The re-fixed Connacht Junior League tie between Galwegians and OLBC kicked off at 3pm on Sunday in a direct clash with Ireland v England and the farcical scenario has left many in the west perplexed.
The game was played, the league is on schedule to finish on time and all is well in the world some might say.
Yet one of Connacht’s leading referees, Roy Gibson, withdrew his services from the referees association in complete frustration immediately after refereeing the game at the allotted time and many are asking how did this come to pass?
The Connacht Branch Competitions committee fixed the game for a default Sunday at 3pm and left it to the clubs to sort out and alternate as they often do. All Junior plate games were fixed for 2:30pm on the Sunday.
This time however, the clubs couldn’t agree, it was always going to happen at some point and thus a stand-off ensued with Branch officials insisting the game went ahead, both clubs refusing the budge and a referee assigned to the game.
Forty players and officials were involved, all missed the entire game in the Aviva, the biggest on the season’s calendar.
The Fall out
We always like to point out that the Connacht Branch is a group of amateur delegates elected by the clubs and entrusted with running the leagues on the club’s behalf.
In this case the Branch will blame both clubs for not having the common sense to compromise and sort this problem amongst themselves. Both clubs will no doubt partly blame each other but mainly throw it back on the doorstep of the delegates elected to the Connacht Branch to run the game.

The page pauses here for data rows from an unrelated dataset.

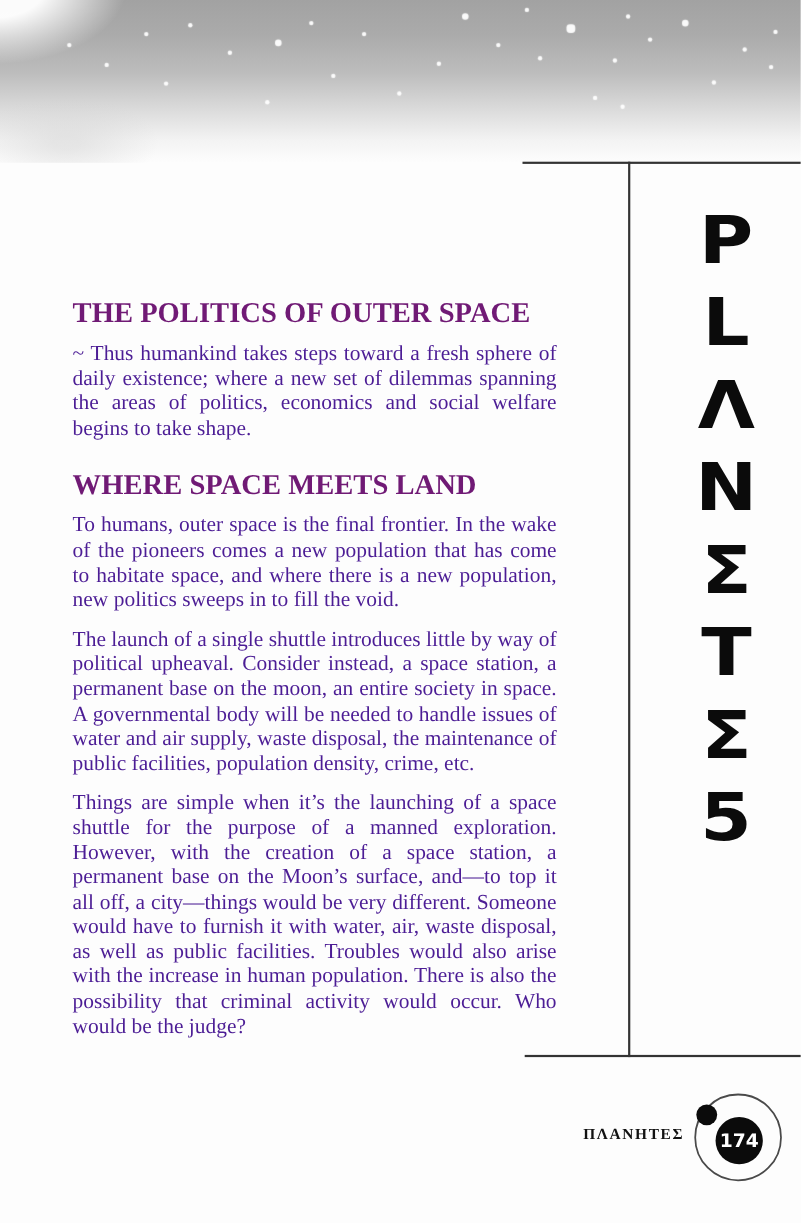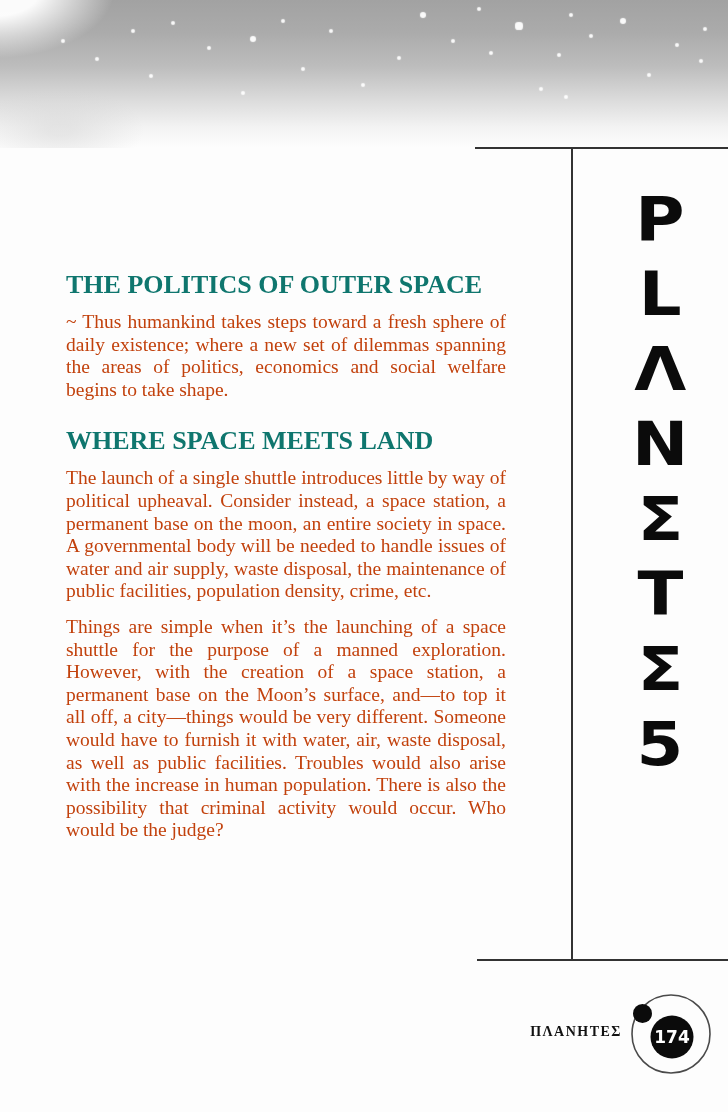--- a/index.html
+++ b/index.html
@@ -44,7 +44,7 @@
   .content h2 {
     font-family:"Liberation Serif", serif;
     font-size:26px; line-height:30px; font-weight:bold;
-    margin:0 0 11px 0; color:#0f766e;
+    margin:0 0 11px 0; color:#701a75;
     white-space:nowrap;
   }
   .section-2 h2 { margin-top:25px; }

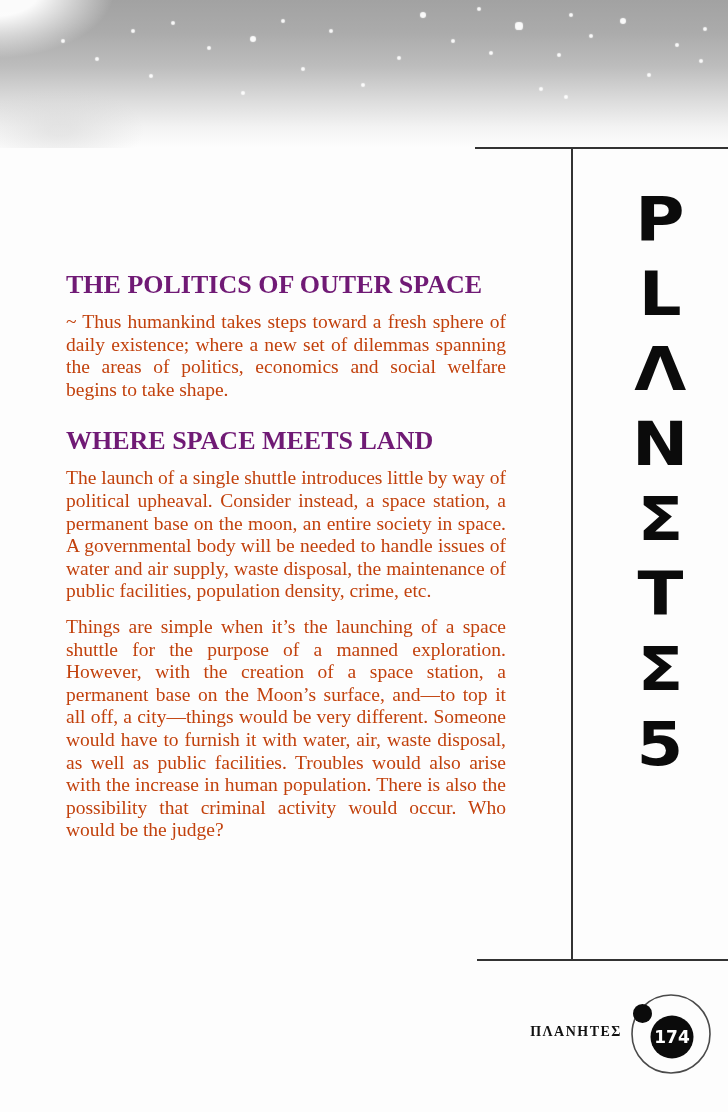--- a/index.html
+++ b/index.html
@@ -52,7 +52,7 @@
     font-size:19.5px; line-height:22.6px;
     margin:0 0 13px 0;
     text-align:justify;
-    color:#c2410c;
+    color:#4c1d95;
   }
   .content p:last-child { margin-bottom:0; }
 

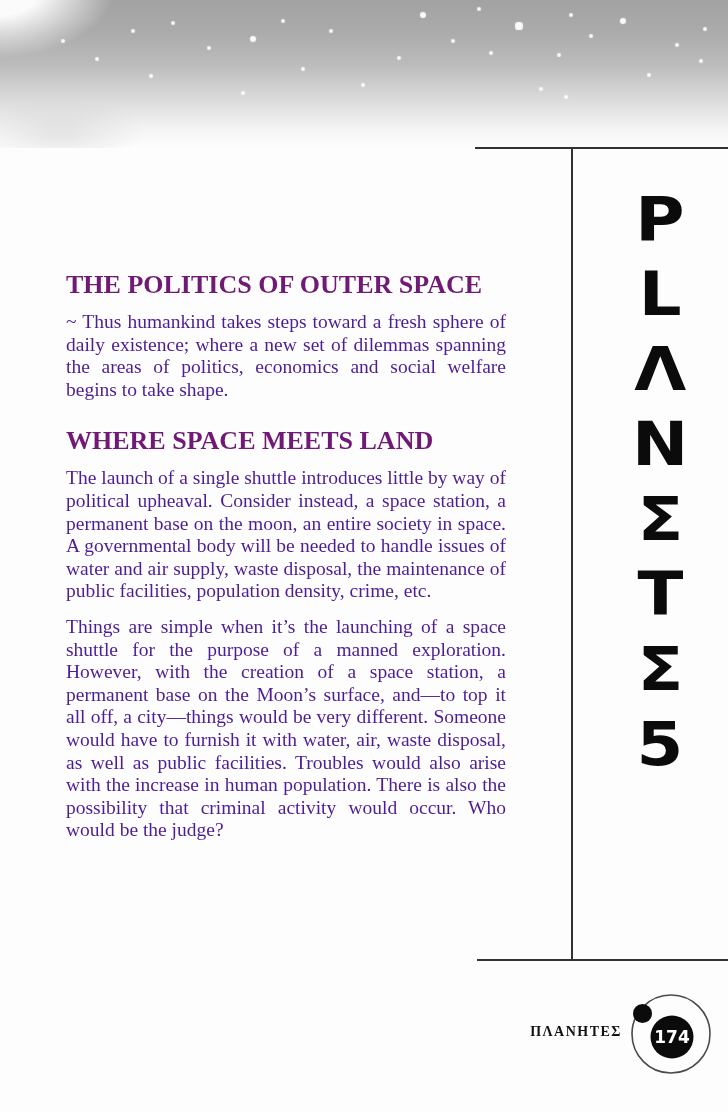--- a/index.html
+++ b/index.html
@@ -99,6 +99,7 @@
   </div>
   <div class="section section-2">
     <h2>WHERE SPACE MEETS LAND</h2>
+    <p>To humans, outer space is the final frontier. In the wake of the pioneers comes a new population that has come to habitate space, and where there is a new population, new politics sweeps in to fill the void.</p>
     <p>The launch of a single shuttle introduces little by way of political upheaval. Consider instead, a space station, a permanent base on the moon, an entire society in space. A governmental body will be needed to handle issues of water and air supply, waste disposal, the maintenance of public facilities, population density, crime, etc.</p>
     <p>Things are simple when it’s the launching of a space shuttle for the purpose of a manned exploration. However, with the creation of a space station, a permanent base on the Moon’s surface, and—to top it all off, a city—things would be very different. Someone would have to furnish it with water, air, waste disposal, as well as public facilities. Troubles would also arise with the increase in human population. There is also the possibility that criminal activity would occur. Who would be the judge?</p>
   </div>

Would it have eased the frustration a little if those who had played even the most minute role in the circumstances that led to a 3pm kick off (From clubs involved and the Branch) had been standing on the sideline? It surely would have.
Did it help that some of those were sitting in the stands of the Aviva instead?
Here’s the frustrating thing, after ten years in this job you can get all philosophical about scenarios like this. Each individual working on the Connacht Branch competitions committee or in the clubs at administration level is a sincere rugby enthusiast. I know them all
We can demonise those who disagree with us all we like but if you want to get satisfaction out of this particular dispute with a face to face argument with someone, you probably won’t find it. Each protagonist in the story will have some compelling elements in their arguments.
As an example you won’t find a person at Branch level saying the following…
“I don’t care about the two sets of players, I’m not worried that it ended up kicking off at 3pm I’m not bothered that one of our leading referees has quit and I’m delighted the game was played.”
If there was someone so inclined, at least we could call them out as a muppet and say, that person right there is the problem, be rid of him (or her) and all will be well.
This isn’t about individuals or even a group.
This is about trying to find out why we have a top referee withdrawing his services from the province and a whole set of players and officials from clubs and Branch are feeling extremely angry this week at what the all perceive to be a farcical situation.
It seems to all come down to a prevailing philosophy that is about grassroots rugby being run like a professional sport with no allowance for the fact that ultimately, beyond all the training, goals and dreams, playing rugby is an enjoyable and rewarding escape from the day to day world.
Getting the season finished by a set date is important but it is not more important than the ultimate goal of getting as many adults out on one of the 23 province wide pitches and involved in something that fits into the bigger picture.
It says a lot too that 40 people could be found in Galway on Sunday to get this game played, ten years ago, at least 30 of the 40 would have been in Lansdowne Road.
The disconnect between the professional game and the amateur game appears to be growing wider and scenarios like Sunday only add to that impression.
One other point, on Sunday in Castlebar the Connacht under 14 league final between Creggs and Corinthians kicked off at 2pm. Madness.
A perfectly administered season by any Branch (elected into office by all clubs) would find a balance between the following two extremes.
1. A laissez faire attitude where clubs are allowed to call off games on a whim and seasons are extended into mid and late spring and beyond.
2. A rigid non negotiable calendar that must finish as early as possible where the quicker we get competitions finished the better.
At the moment, one thing is clear, within Connacht at all grades in grassroots rugby the balance is all wrong and the rigid system is dominating.